All entries should be copied exactly; the pictures stay out.

[EXCERPTED DATA — start]

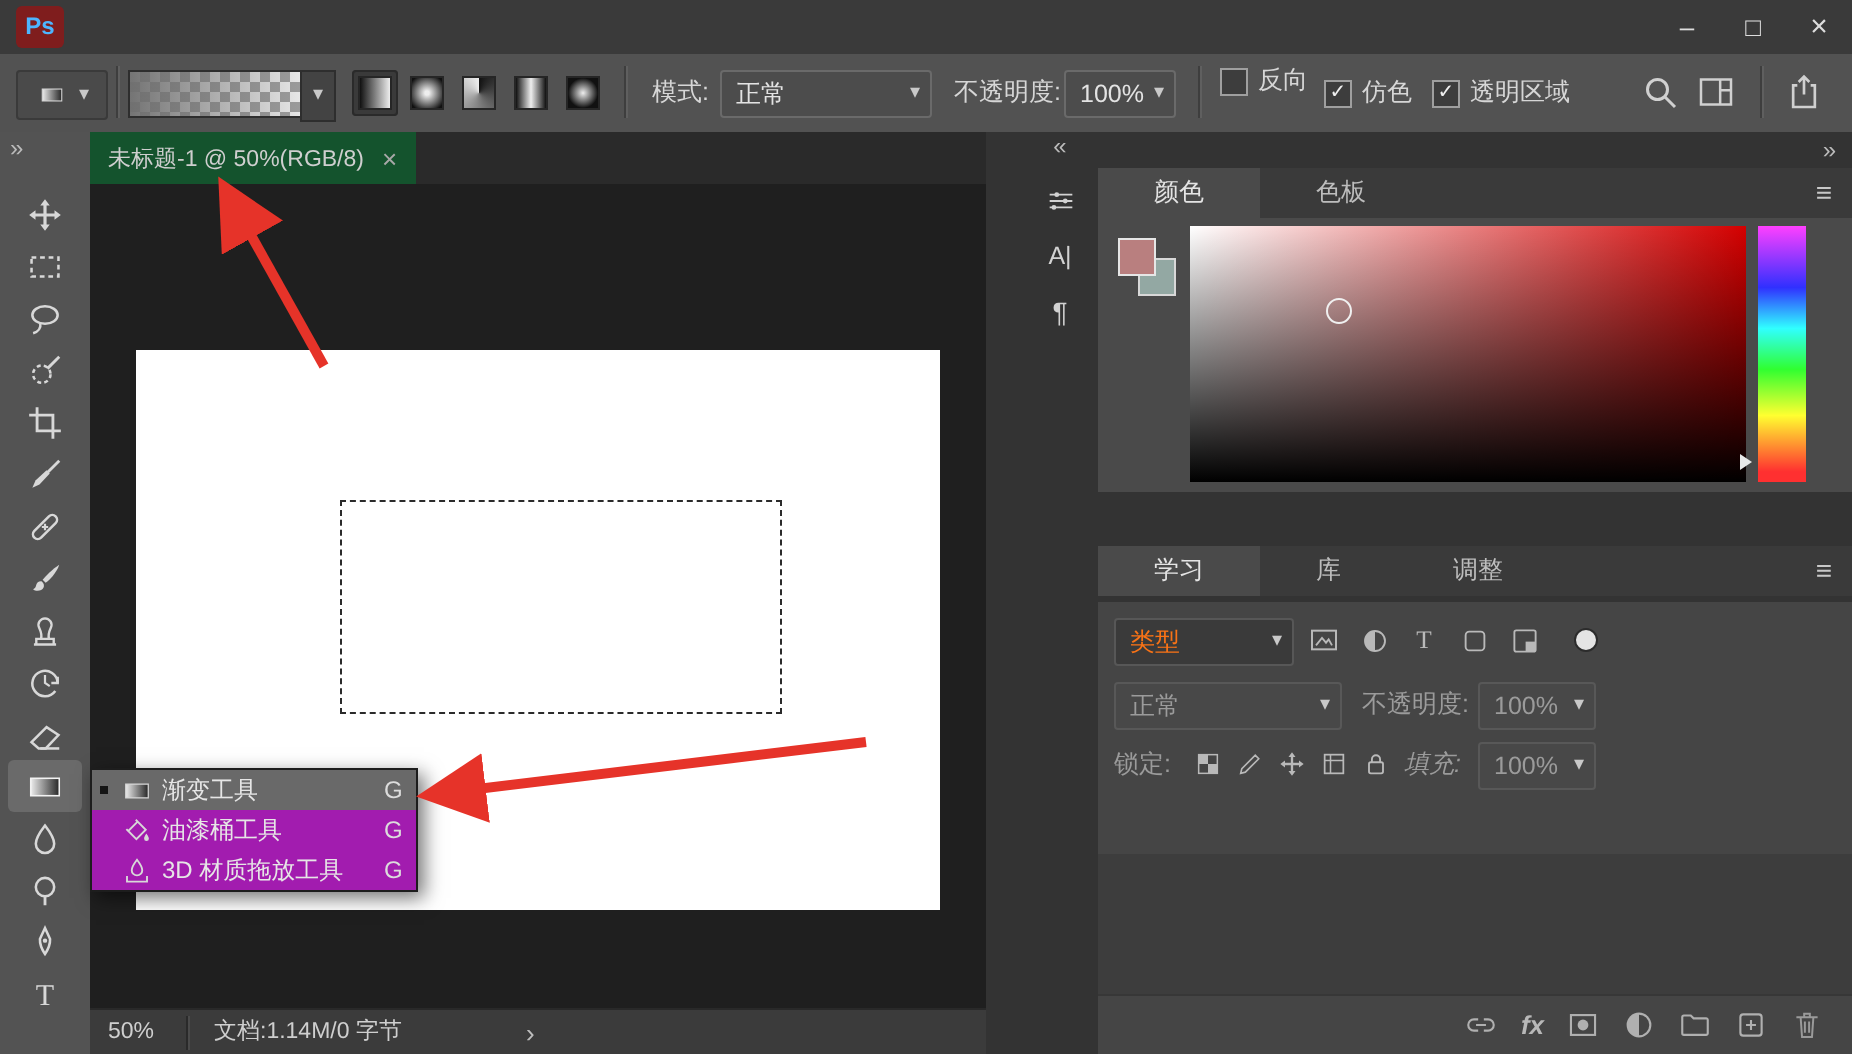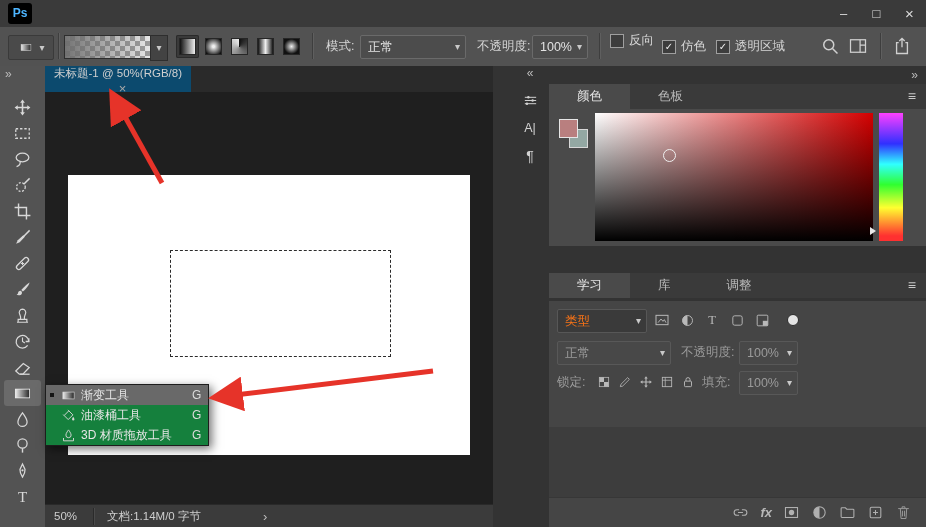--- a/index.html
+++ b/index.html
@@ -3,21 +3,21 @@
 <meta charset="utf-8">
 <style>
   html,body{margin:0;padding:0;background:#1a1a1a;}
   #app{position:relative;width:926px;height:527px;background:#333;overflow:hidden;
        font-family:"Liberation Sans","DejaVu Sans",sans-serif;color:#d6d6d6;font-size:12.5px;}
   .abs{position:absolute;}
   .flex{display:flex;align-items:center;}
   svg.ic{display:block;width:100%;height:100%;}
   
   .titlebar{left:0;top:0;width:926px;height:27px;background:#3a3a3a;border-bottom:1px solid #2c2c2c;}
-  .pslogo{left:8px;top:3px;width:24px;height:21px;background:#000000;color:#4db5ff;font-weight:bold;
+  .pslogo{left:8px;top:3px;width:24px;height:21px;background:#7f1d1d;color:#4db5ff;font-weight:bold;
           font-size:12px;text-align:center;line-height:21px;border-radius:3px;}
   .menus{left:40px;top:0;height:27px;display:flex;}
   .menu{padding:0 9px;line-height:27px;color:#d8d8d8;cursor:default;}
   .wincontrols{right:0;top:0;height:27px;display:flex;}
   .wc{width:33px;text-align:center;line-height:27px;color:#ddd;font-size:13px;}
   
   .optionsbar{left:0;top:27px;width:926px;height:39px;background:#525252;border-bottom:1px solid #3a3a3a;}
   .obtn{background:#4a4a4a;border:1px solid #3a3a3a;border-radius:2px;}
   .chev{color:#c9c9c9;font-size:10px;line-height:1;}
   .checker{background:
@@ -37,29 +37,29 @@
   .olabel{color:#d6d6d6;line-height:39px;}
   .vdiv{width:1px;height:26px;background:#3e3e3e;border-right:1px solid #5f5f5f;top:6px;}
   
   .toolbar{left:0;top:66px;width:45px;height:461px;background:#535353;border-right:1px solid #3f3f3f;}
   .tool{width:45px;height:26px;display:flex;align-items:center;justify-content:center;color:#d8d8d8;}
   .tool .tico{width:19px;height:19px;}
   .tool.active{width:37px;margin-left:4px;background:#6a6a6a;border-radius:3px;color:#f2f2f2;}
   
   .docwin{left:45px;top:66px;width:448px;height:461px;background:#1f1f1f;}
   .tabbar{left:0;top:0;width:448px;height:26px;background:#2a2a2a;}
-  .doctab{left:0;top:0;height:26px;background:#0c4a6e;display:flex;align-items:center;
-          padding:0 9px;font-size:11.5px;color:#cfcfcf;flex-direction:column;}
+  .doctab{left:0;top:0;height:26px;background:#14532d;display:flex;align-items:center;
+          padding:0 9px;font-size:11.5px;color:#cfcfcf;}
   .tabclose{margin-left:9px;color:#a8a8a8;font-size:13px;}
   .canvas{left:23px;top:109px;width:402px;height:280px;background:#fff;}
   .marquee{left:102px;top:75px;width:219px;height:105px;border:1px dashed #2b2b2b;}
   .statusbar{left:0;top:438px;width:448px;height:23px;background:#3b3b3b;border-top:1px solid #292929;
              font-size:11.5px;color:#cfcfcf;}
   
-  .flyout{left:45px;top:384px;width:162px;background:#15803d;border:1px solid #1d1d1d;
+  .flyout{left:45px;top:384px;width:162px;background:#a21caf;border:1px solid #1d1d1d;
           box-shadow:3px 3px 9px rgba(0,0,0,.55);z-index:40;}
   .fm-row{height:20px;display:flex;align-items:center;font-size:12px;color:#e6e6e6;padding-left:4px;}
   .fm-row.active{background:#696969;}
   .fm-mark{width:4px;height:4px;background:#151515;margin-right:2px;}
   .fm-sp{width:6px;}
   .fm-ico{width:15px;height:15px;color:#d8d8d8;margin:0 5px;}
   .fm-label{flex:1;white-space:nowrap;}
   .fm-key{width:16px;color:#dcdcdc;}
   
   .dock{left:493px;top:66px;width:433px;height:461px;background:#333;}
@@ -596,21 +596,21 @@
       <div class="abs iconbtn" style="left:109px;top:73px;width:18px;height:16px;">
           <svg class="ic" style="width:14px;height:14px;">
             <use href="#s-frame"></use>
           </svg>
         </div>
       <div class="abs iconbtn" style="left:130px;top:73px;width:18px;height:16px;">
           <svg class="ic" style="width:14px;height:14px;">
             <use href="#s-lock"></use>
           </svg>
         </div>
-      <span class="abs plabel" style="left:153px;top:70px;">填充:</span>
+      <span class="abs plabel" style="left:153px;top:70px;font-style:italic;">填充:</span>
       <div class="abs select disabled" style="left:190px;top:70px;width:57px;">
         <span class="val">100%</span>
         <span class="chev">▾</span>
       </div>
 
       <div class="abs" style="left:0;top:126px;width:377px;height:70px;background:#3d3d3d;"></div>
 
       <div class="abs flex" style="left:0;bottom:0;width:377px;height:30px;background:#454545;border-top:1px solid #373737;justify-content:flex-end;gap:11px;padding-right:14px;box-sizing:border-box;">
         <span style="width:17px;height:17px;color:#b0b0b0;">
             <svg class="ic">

[EXCERPTED DATA — finish]

> _ANSWER BOX_
--- a/index.html
+++ b/index.html
@@ -3,21 +3,21 @@
 <meta charset="utf-8">
 <style>
   html,body{margin:0;padding:0;background:#1a1a1a;}
   #app{position:relative;width:926px;height:527px;background:#333;overflow:hidden;
        font-family:"Liberation Sans","DejaVu Sans",sans-serif;color:#d6d6d6;font-size:12.5px;}
   .abs{position:absolute;}
   .flex{display:flex;align-items:center;}
   svg.ic{display:block;width:100%;height:100%;}
   
   .titlebar{left:0;top:0;width:926px;height:27px;background:#3a3a3a;border-bottom:1px solid #2c2c2c;}
-  .pslogo{left:8px;top:3px;width:24px;height:21px;background:#000000;color:#4db5ff;font-weight:bold;
+  .pslogo{left:8px;top:3px;width:24px;height:21px;background:#7f1d1d;color:#4db5ff;font-weight:bold;
           font-size:12px;text-align:center;line-height:21px;border-radius:3px;}
   .menus{left:40px;top:0;height:27px;display:flex;}
   .menu{padding:0 9px;line-height:27px;color:#d8d8d8;cursor:default;}
   .wincontrols{right:0;top:0;height:27px;display:flex;}
   .wc{width:33px;text-align:center;line-height:27px;color:#ddd;font-size:13px;}
   
   .optionsbar{left:0;top:27px;width:926px;height:39px;background:#525252;border-bottom:1px solid #3a3a3a;}
   .obtn{background:#4a4a4a;border:1px solid #3a3a3a;border-radius:2px;}
   .chev{color:#c9c9c9;font-size:10px;line-height:1;}
   .checker{background:
@@ -37,29 +37,29 @@
   .olabel{color:#d6d6d6;line-height:39px;}
   .vdiv{width:1px;height:26px;background:#3e3e3e;border-right:1px solid #5f5f5f;top:6px;}
   
   .toolbar{left:0;top:66px;width:45px;height:461px;background:#535353;border-right:1px solid #3f3f3f;}
   .tool{width:45px;height:26px;display:flex;align-items:center;justify-content:center;color:#d8d8d8;}
   .tool .tico{width:19px;height:19px;}
   .tool.active{width:37px;margin-left:4px;background:#6a6a6a;border-radius:3px;color:#f2f2f2;}
   
   .docwin{left:45px;top:66px;width:448px;height:461px;background:#1f1f1f;}
   .tabbar{left:0;top:0;width:448px;height:26px;background:#2a2a2a;}
-  .doctab{left:0;top:0;height:26px;background:#0c4a6e;display:flex;align-items:center;
-          padding:0 9px;font-size:11.5px;color:#cfcfcf;flex-direction:column;}
+  .doctab{left:0;top:0;height:26px;background:#14532d;display:flex;align-items:center;
+          padding:0 9px;font-size:11.5px;color:#cfcfcf;}
   .tabclose{margin-left:9px;color:#a8a8a8;font-size:13px;}
   .canvas{left:23px;top:109px;width:402px;height:280px;background:#fff;}
   .marquee{left:102px;top:75px;width:219px;height:105px;border:1px dashed #2b2b2b;}
   .statusbar{left:0;top:438px;width:448px;height:23px;background:#3b3b3b;border-top:1px solid #292929;
              font-size:11.5px;color:#cfcfcf;}
   
-  .flyout{left:45px;top:384px;width:162px;background:#15803d;border:1px solid #1d1d1d;
+  .flyout{left:45px;top:384px;width:162px;background:#a21caf;border:1px solid #1d1d1d;
           box-shadow:3px 3px 9px rgba(0,0,0,.55);z-index:40;}
   .fm-row{height:20px;display:flex;align-items:center;font-size:12px;color:#e6e6e6;padding-left:4px;}
   .fm-row.active{background:#696969;}
   .fm-mark{width:4px;height:4px;background:#151515;margin-right:2px;}
   .fm-sp{width:6px;}
   .fm-ico{width:15px;height:15px;color:#d8d8d8;margin:0 5px;}
   .fm-label{flex:1;white-space:nowrap;}
   .fm-key{width:16px;color:#dcdcdc;}
   
   .dock{left:493px;top:66px;width:433px;height:461px;background:#333;}
@@ -596,21 +596,21 @@
       <div class="abs iconbtn" style="left:109px;top:73px;width:18px;height:16px;">
           <svg class="ic" style="width:14px;height:14px;">
             <use href="#s-frame"></use>
           </svg>
         </div>
       <div class="abs iconbtn" style="left:130px;top:73px;width:18px;height:16px;">
           <svg class="ic" style="width:14px;height:14px;">
             <use href="#s-lock"></use>
           </svg>
         </div>
-      <span class="abs plabel" style="left:153px;top:70px;">填充:</span>
+      <span class="abs plabel" style="left:153px;top:70px;font-style:italic;">填充:</span>
       <div class="abs select disabled" style="left:190px;top:70px;width:57px;">
         <span class="val">100%</span>
         <span class="chev">▾</span>
       </div>
 
       <div class="abs" style="left:0;top:126px;width:377px;height:70px;background:#3d3d3d;"></div>
 
       <div class="abs flex" style="left:0;bottom:0;width:377px;height:30px;background:#454545;border-top:1px solid #373737;justify-content:flex-end;gap:11px;padding-right:14px;box-sizing:border-box;">
         <span style="width:17px;height:17px;color:#b0b0b0;">
             <svg class="ic">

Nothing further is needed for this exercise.